Start of Source material

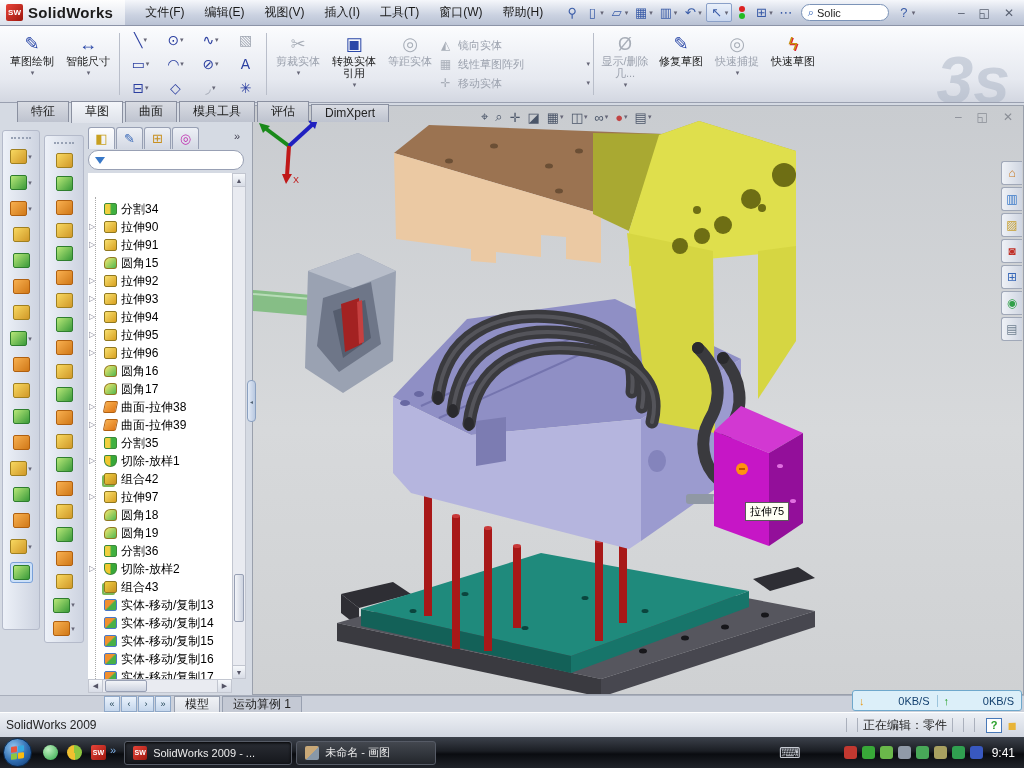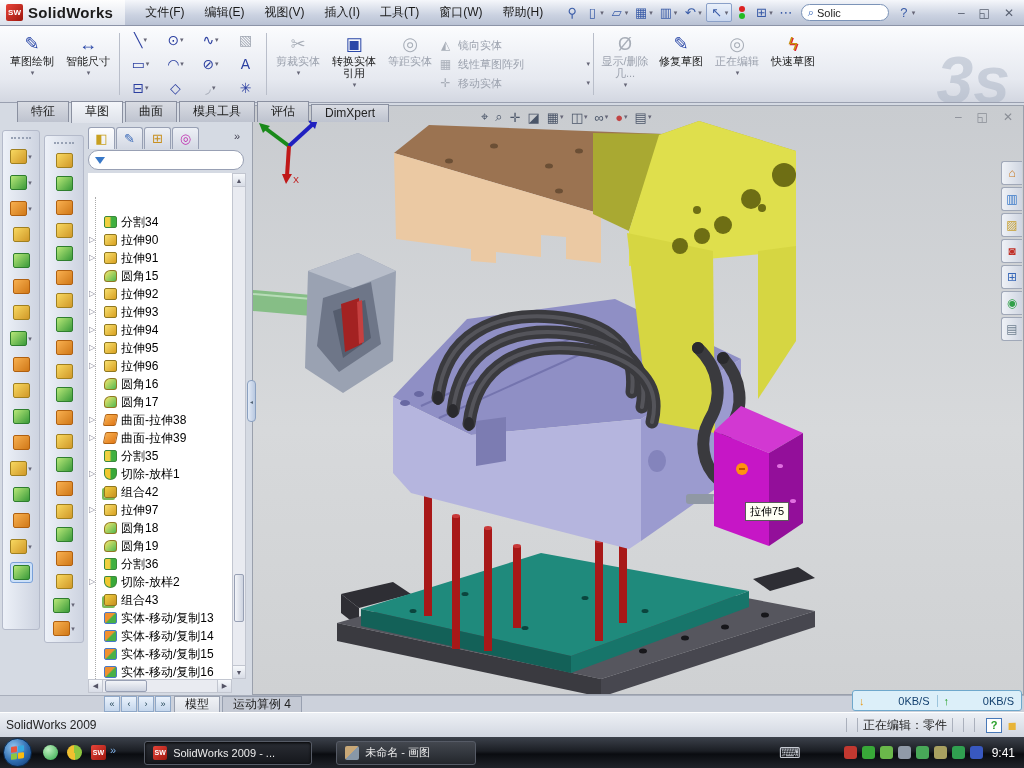--- a/index.html
+++ b/index.html
@@ -58,21 +58,21 @@
 .lrow.on{background:#CCE0F8;border:1px solid #78A0D8;border-radius:3px;padding:0 2px}
 
 .ftree{position:absolute;left:88px;top:24px;width:158px;height:566px}
 .fm-tabs{display:flex;height:22px;align-items:stretch}
 .fm-tab{width:27px;display:flex;align-items:center;justify-content:center;font-size:13px;border:1px solid #98A0B4;border-bottom:none;background:linear-gradient(#EDF0F6,#D3D8E3);margin-right:1px;border-radius:3px 3px 0 0}
 .fm-tab.t0{color:#C8A020;background:linear-gradient(#FDFDFE,#E8ECF3)}
 .fm-tab.t1{color:#3868B8}.fm-tab.t2{color:#C89020}.fm-tab.t3{color:#C030B0}
 .fm-more{margin-left:auto;font-size:11px;color:#445;padding:3px 6px 0 0}
 .ft-filter{height:20px;margin:1px 2px 0 0;border:1px solid #98A0B4;border-radius:10px;background:#fff;display:flex;align-items:center;padding-left:6px;gap:4px}
 .funnel{width:0;height:0;border-left:5px solid transparent;border-right:5px solid transparent;border-top:7px solid #3878C8}
-.ft-body{position:absolute;top:46px;left:0;right:14px;bottom:14px;background:#fff;overflow:hidden;padding-top:40px}
+.ft-body{position:absolute;top:46px;left:0;right:14px;bottom:14px;background:#fff;overflow:hidden;padding-top:27px}
 .ft-line{position:absolute;left:7px;top:24px;bottom:0;border-left:1px dotted #AAA}
 .ft-row{height:18px;display:flex;align-items:center;font-size:12px;color:#000;padding-left:16px;position:relative;white-space:nowrap}
 .exp{position:absolute;left:1px;top:4px;font-size:8px;color:#889}
 .ti{width:13px;height:12px;margin-right:4px;flex:none;border:1px solid #907820;border-radius:2px;background:linear-gradient(135deg,#F8E070,#D8A020)}
 .ti.split{background:linear-gradient(90deg,#F0D040 40%,#40B040 60%);border-color:#3A8A3A}
 .ti.fillet{border-radius:50% 3px 3px 3px;background:linear-gradient(135deg,#F8E870,#50B850)}
 .ti.surface{background:linear-gradient(135deg,#F8B050,#E07818);border-color:#B06010;transform:skewX(-12deg)}
 .ti.cutloft{background:linear-gradient(90deg,#F0C830 45%,#38A838 55%);border-radius:2px 2px 50% 50%;border-color:#3A8A3A}
 .ti.combine{background:linear-gradient(135deg,#F0D040,#C89020);box-shadow:-2px 2px 0 #7AB858}
 .ti.movecopy{background:linear-gradient(135deg,#F09030 45%,#48B048 55%);border-color:#4878C8}
@@ -114,21 +114,21 @@
 .orb{width:29px;height:29px;border-radius:50%;margin:0 7px 0 3px;background:radial-gradient(circle at 35% 30%,#8FC4F0,#2E6CB0 55%,#10356A);border:1px solid #0A2A50;display:flex;align-items:center;justify-content:center;flex:none}
 .flag{display:grid;grid-template-columns:6px 6px;grid-template-rows:6px 6px;gap:1px;transform:skewY(-8deg)}
 .flag i{border-radius:1px}
 .f1{background:#E8543D}.f2{background:#8DC63F}.f3{background:#35A8E0}.f4{background:#FBBC0F}
 .ql{display:flex;align-items:center;gap:9px;margin:0 4px}
 .qlico{width:15px;height:15px;border-radius:50%}
 .ql-msg{background:radial-gradient(circle at 35% 30%,#BFF0C0,#2FA848)}
 .ql-sph{background:conic-gradient(#8DC63F 0 50%,#F0C030 0 100%);border-radius:50%}
 .ql-sw{border-radius:2px;background:linear-gradient(135deg,#E8453A,#9E170E);color:#fff;font-size:7px;font-weight:bold;display:flex;align-items:center;justify-content:center}
 .chev{color:#7FB0E8;font-size:11px;margin:0 4px 6px 0}
-.task{height:24px;display:flex;align-items:center;gap:6px;padding:0 8px;margin-left:24px;border:1px solid #565B66;border-radius:3px;color:#ECECEC;font-size:11px;white-space:nowrap;overflow:hidden}
+.task{height:24px;display:flex;align-items:center;gap:6px;padding:0 8px;margin-left:4px;border:1px solid #565B66;border-radius:3px;color:#ECECEC;font-size:11px;white-space:nowrap;overflow:hidden}
 .task.active{background:linear-gradient(#2A2D34,#15171C);box-shadow:inset 0 1px 3px #000;width:168px}
 .task.idle{background:linear-gradient(#43474F,#23262C);width:140px}
 .tico-sw{width:14px;height:14px;border-radius:2px;background:linear-gradient(135deg,#E8453A,#9E170E);color:#fff;font-size:7px;font-weight:bold;display:flex;align-items:center;justify-content:center;flex:none}
 .tico-paint{width:14px;height:14px;flex:none;background:linear-gradient(135deg,#C8A878 50%,#8898A8 50%);border-radius:2px}
 .tray{margin-left:auto;display:flex;align-items:center;padding-right:9px}
 .kbd{color:#C8CCD4;font-size:15px;margin-right:38px}
 .trayi{width:13px;height:13px;border-radius:3px;margin-left:5px}
 .clock{color:#fff;font-size:12px;margin-left:9px}
 </style>
 </head>
@@ -269,21 +269,21 @@
       <span class="bicon">Ø</span>
       <span class="blabel">显示/删除几...</span>
         <span class="dd7">▾</span>
     </div>
     <div class="big-btn">
       <span class="bicon">✎</span>
       <span class="blabel">修复草图</span>
     </div>
     <div class="big-btn grayed">
       <span class="bicon">◎</span>
-      <span class="blabel">正在编辑</span>
+      <span class="blabel">快速捕捉</span>
         <span class="dd7">▾</span>
     </div>
     <div class="big-btn rapid">
       <span class="bicon">ϟ</span>
       <span class="blabel">快速草图</span>
     </div>
     <div class="watermark3s">3s</div>
   </div>
 
   <div class="tabrow" id="rtabs">
@@ -778,21 +778,21 @@
   </div>
 
   <div class="mtabs">
     <span id="navBtns" style="display:flex">
         <span class="navb">«</span>
         <span class="navb">‹</span>
         <span class="navb">›</span>
         <span class="navb">»</span>
       </span>
     <div class="mtab active">模型</div>
-    <div class="mtab">运动算例 4</div>
+    <div class="mtab">运动算例 1</div>
   </div>
 
   <div class="sbar">
     <span>SolidWorks 2009</span>
     <span style="flex:1"></span>
     <span class="sep-v"></span>
       <span class="sep-v"></span>
     <span>正在编辑：零件</span>
     <span class="sep-v"></span>
       <span class="sep-v"></span>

End of Source material

Task description. Whenever the word "blabel" shows up in a line of the entries, list that line.

Solution to the exercise.
       <span class="blabel">显示/删除几...</span>
       <span class="blabel">修复草图</span>
-      <span class="blabel">正在编辑</span>
+      <span class="blabel">快速捕捉</span>
       <span class="blabel">快速草图</span>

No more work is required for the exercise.